After sketching a very approximate outline, I go in with my lightest colors. Since you cannot paint a light color over a dark color with watercolors, as is possible with oil or acrylic, it’s important to visualize what areas of the image will need to retain lighter shades. That becomes your first layer. For the lightest hues, I leave areas white—like the sky, for instance—knowing that the tiniest amount of pigment will go a long way.

After I’m satisfied with my lighter colors, I’ll go in with darker shades. I pay attention to my photo reference, looking closely at features in the rock or the color of the trees. I try my best to approximate shadows, thinking about where the light was at that moment.

When we took off from the trailhead, we began weaving through lodgepole pines at a pace that felt just short of a jog for my sixth-grader legs. We stopped for our first snack, and I remember thinking, “Oh good, we must be about halfway.” We’d probably only traveled a mile. 
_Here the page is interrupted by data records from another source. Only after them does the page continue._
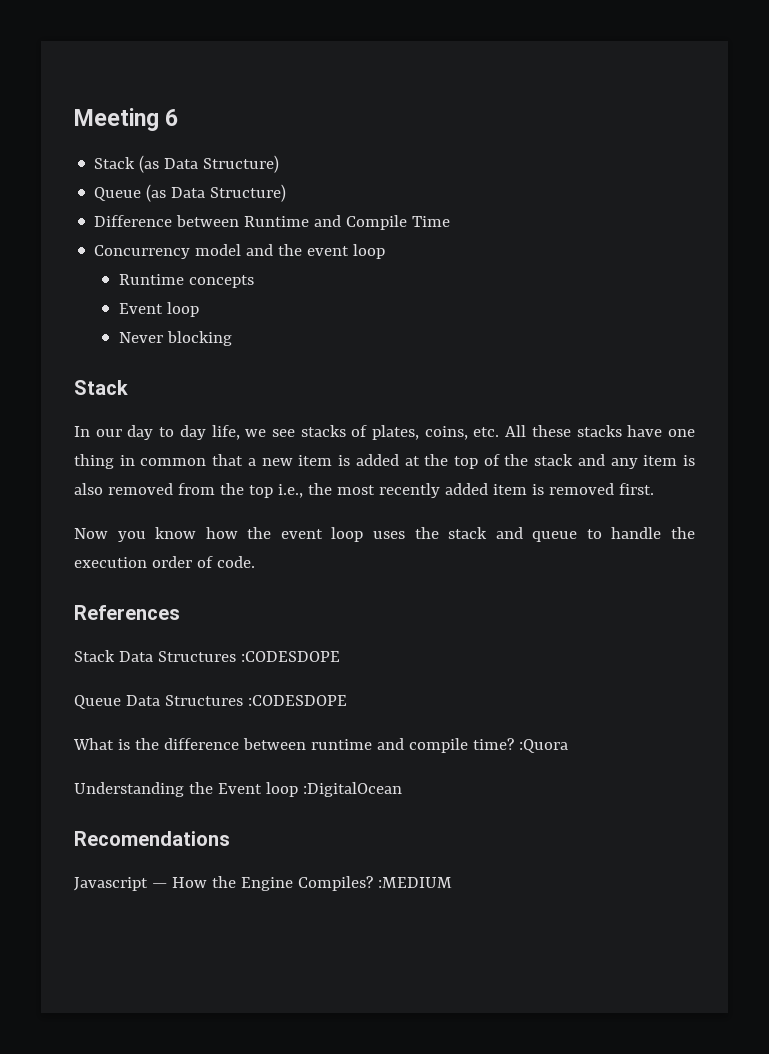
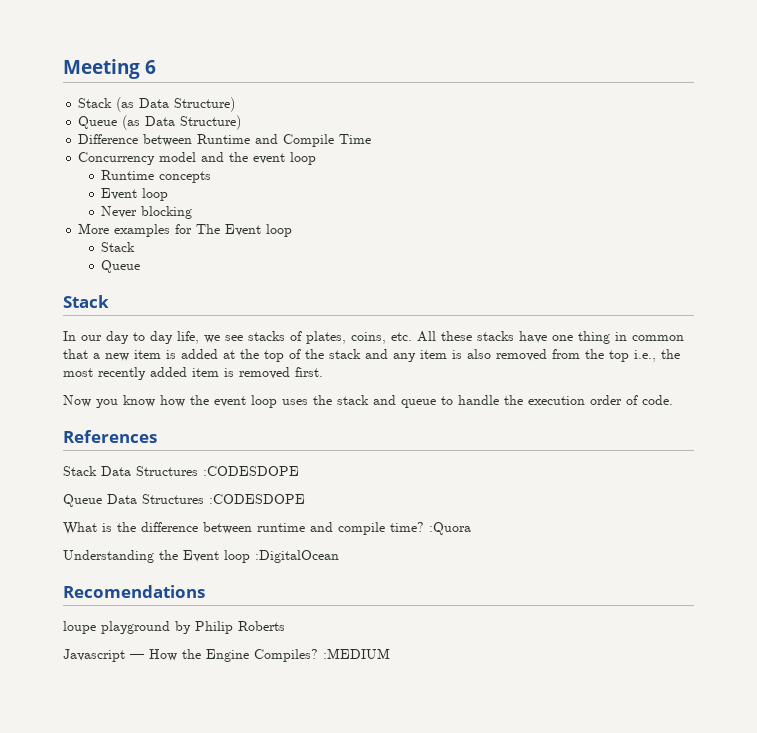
(232, 338) none -> [78,223,293,237] [101,242,136,252] [101,260,141,273] // More examples for The Event loop // Stack // Queue
(230, 838) none -> [63,621,285,634] // loupe playground by Philip Roberts

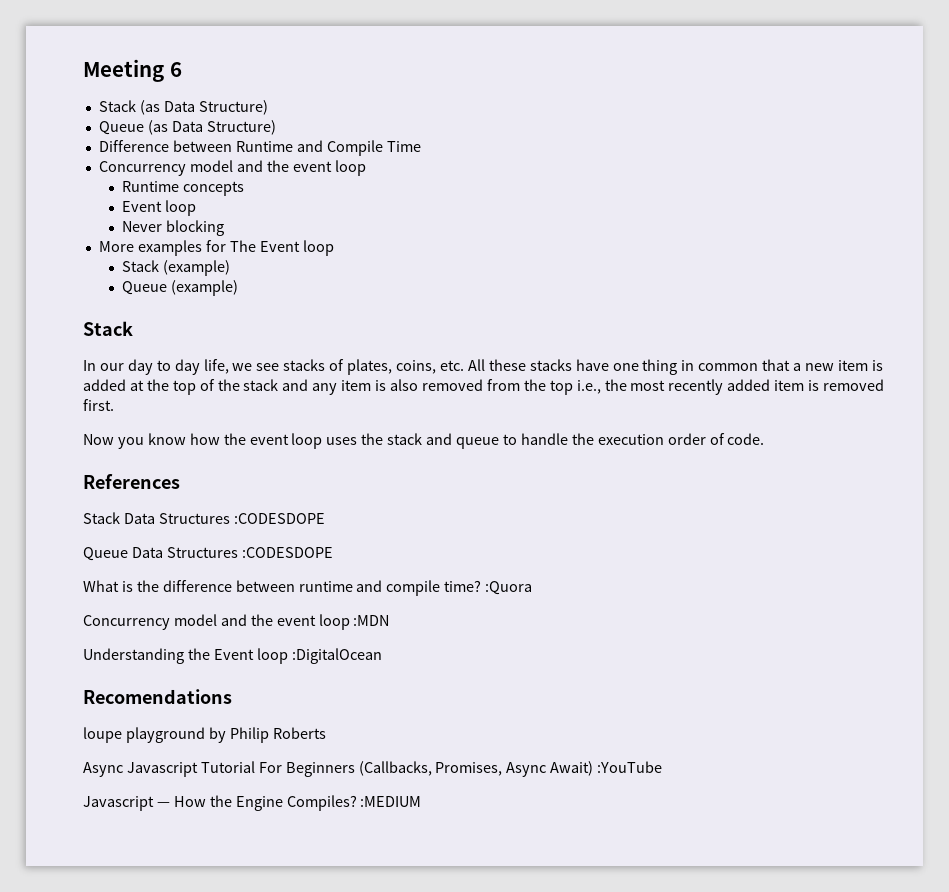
[101,260,141,273] // Queue -> [163,260,231,276] [122,280,239,296] (example) // Queue (example)
(471, 528) none -> [83,614,390,630] // Concurrency model and the event loop :MDN
(285, 626) none -> [83,761,663,777] // Async Javascript Tutorial For Beginners (Callbacks, Promises, Async Await) :YouTube

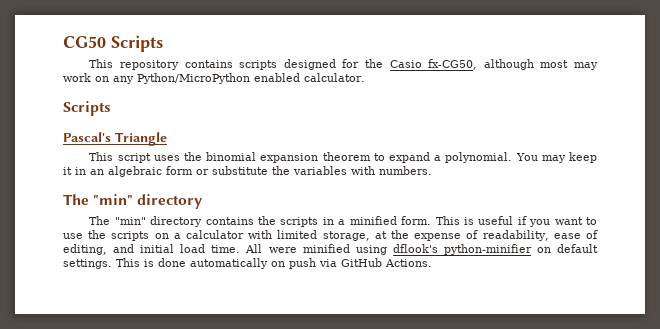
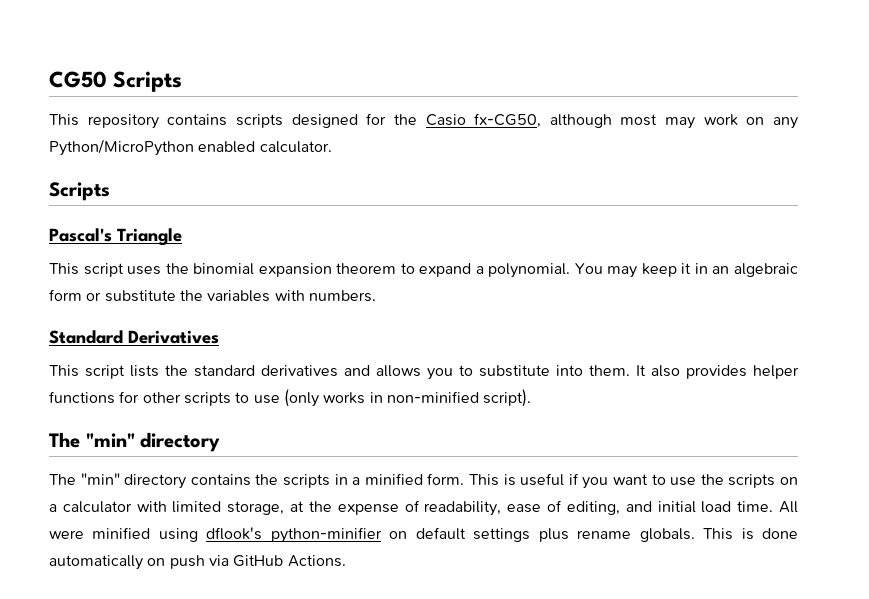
(432, 170) none -> [49,330,219,344] [49,365,799,380] [49,389,532,407] // Standard Derivatives // This script lists the standard derivatives and allows you to substitute into them. It also provides helper functions for other scripts to use (only works in non-minified script).
[63,259,112,269] settings. -> [473,528,695,542] settings plus rename globals.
On we marched. While dismayed, tired, and feeling my legs begin to burn, something spectacular happened as we gained elevation and dropped from the trees: enormous, menacing mountain peaks began to frame the horizon, the likes of which I’d never seen so close. A mountain stream ran alongside the trail, every now and then revealing a white, multi-tiered waterfall, or a glassy green pool. Eventually, we found ourselves in a tremendous boulder field filled with the chirps of pikas, and I thought most certainly my legs would give out at any time now, but I was high above the valley we’d driven through that morning and amazed at the distance we’d covered.

 

To fill negative spaces, water is your friend! I smudge droplets of water between pine trees, remembering less is more; the water’s natural fan across the paper will spread the pigment and add sublet texture, implying the shadows and bushes between the trees without having to illustrate them. For the sky, I fill the space in with only water; I then come back in with tiny drops of blue and grey, dabbing the brush gently to the still-wet paper. The pigment diffuses across the water, creating the feathery effect of clouds.

Not long after reaching the boulder field, the oldest kids came trotting down the trail with the smug announcement that they’d already been up to the lake and picked the best campsites; they’d been up there so long and were so bored they decided to come back down the trail. The teachers smiled and made them take the packs of us sore, dragging youngsters. Soon the trail began to move a great deal faster. We crested into a meadow with scattered trees and car-sized boulders. A little further on, at last, we arrived at the lake. I thought I’d never, ever seen a place so beautiful, so wild.

For final touches, I use a fine, felt-tip black pen to outline smaller details. I add in snow on the peaks with light strokes of a white acrylic paint pen, which I also use to bring out some reflection of light on the water. I pull off the painter’s tape. And I catch myself smiling about my first-ever trip to a beautiful, treasured place in the Salmon-Challis National Forest: Kane Lake.

I’ve gone many, many times again since I was ten; it’s the first hike I bring visitors—from boarding school friends to college friends, to my future husband—to demonstrate the hidden splendor just around the corner from where I grew up. Secluded and rugged, Kane Lake is a spectacular place for adventure, surrounded by staggering cliffs and hundred-foot waterfalls, framed by a grassy green meadow with purple heathers and yellow, red, and white wildflowers. It’s exactly the kind of place, as an amateur watercolor painter, that I like to adventure back to through my art.

If you haven’t been to Kane Lake, let this inspire your own adventure — and if you’re brave, I encourage you to spend some time recreating it in the medium of your choice once you’re home. It could be a poem or an essay, a sketch or needlepoint, but experiment for yourself the magic of revisiting an adventure through art.